WORK INSTRUCTION:
Transcribe the data exactly. Pictures stay out.

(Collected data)
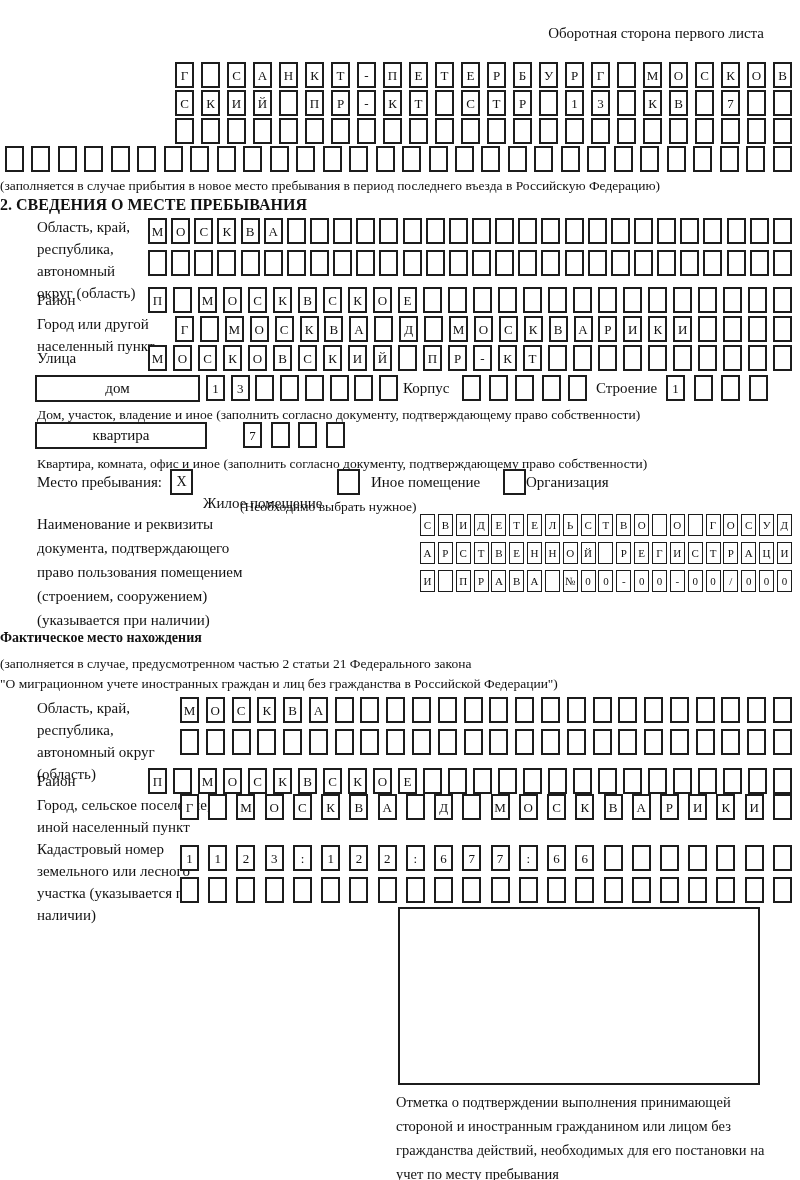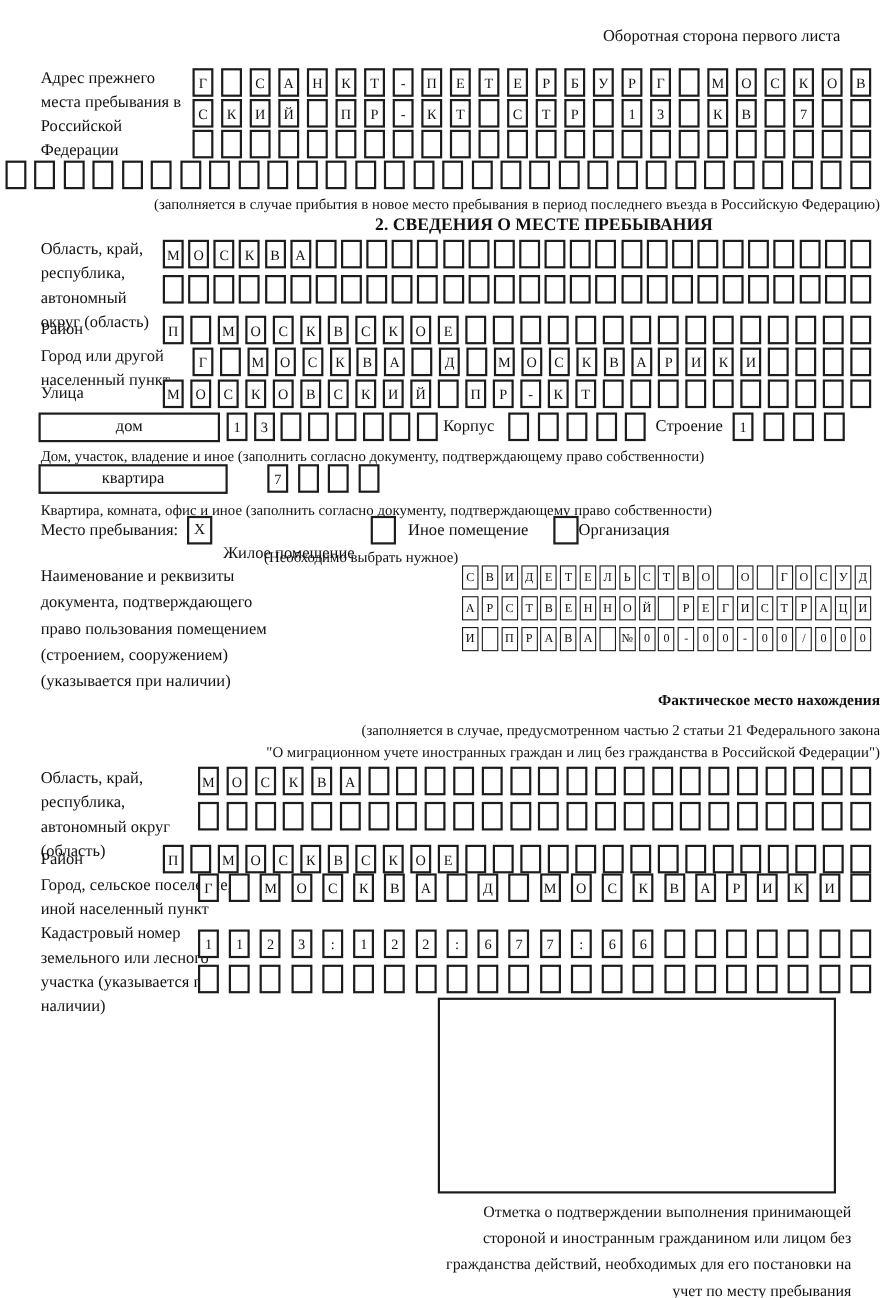--- a/index.html
+++ b/index.html
@@ -37,7 +37,6 @@
 
   <div class="abs lbl" style="top:22px;right:36px;">Оборотная сторона первого листа</div>
 
-  <div class="abs lbl" style="left:37px;top:60px;width:132px;">Адрес прежнего места пребывания в Российской Федерации</div>
   <div class="cellrow" style="left:175px;top:62px;width:617px;">
       <div class="cell">Г</div>
       <div class="cell"></div>

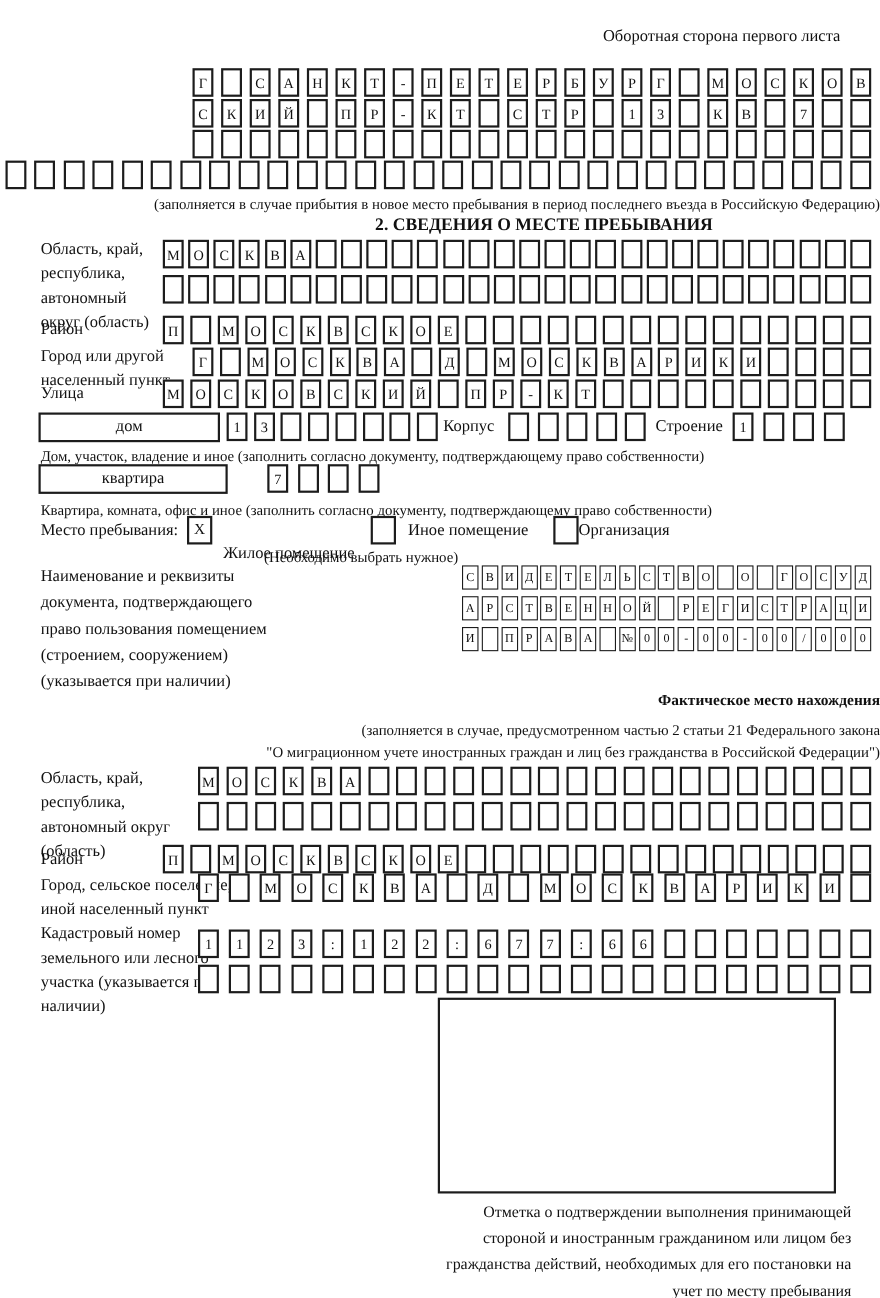--- a/index.html
+++ b/index.html
@@ -11,7 +11,7 @@
   .abs{position:absolute;}
   .lbl{font-size:15px;line-height:22px;}
   .hint{font-size:13.5px;line-height:17px;}
-  .center{text-align:right;}
+  .center{text-align:left;}
   .bold{font-weight:bold;}
   .cellrow{position:absolute;display:flex;justify-content:space-between;}
   .cell{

WRITTEN ANSWER:
--- a/index.html
+++ b/index.html
@@ -37,7 +37,6 @@
 
   <div class="abs lbl" style="top:22px;right:36px;">Оборотная сторона первого листа</div>
 
-  <div class="abs lbl" style="left:37px;top:60px;width:132px;">Адрес прежнего места пребывания в Российской Федерации</div>
   <div class="cellrow" style="left:175px;top:62px;width:617px;">
       <div class="cell">Г</div>
       <div class="cell"></div>

--- a/index.html
+++ b/index.html
@@ -11,7 +11,7 @@
   .abs{position:absolute;}
   .lbl{font-size:15px;line-height:22px;}
   .hint{font-size:13.5px;line-height:17px;}
-  .center{text-align:right;}
+  .center{text-align:left;}
   .bold{font-weight:bold;}
   .cellrow{position:absolute;display:flex;justify-content:space-between;}
   .cell{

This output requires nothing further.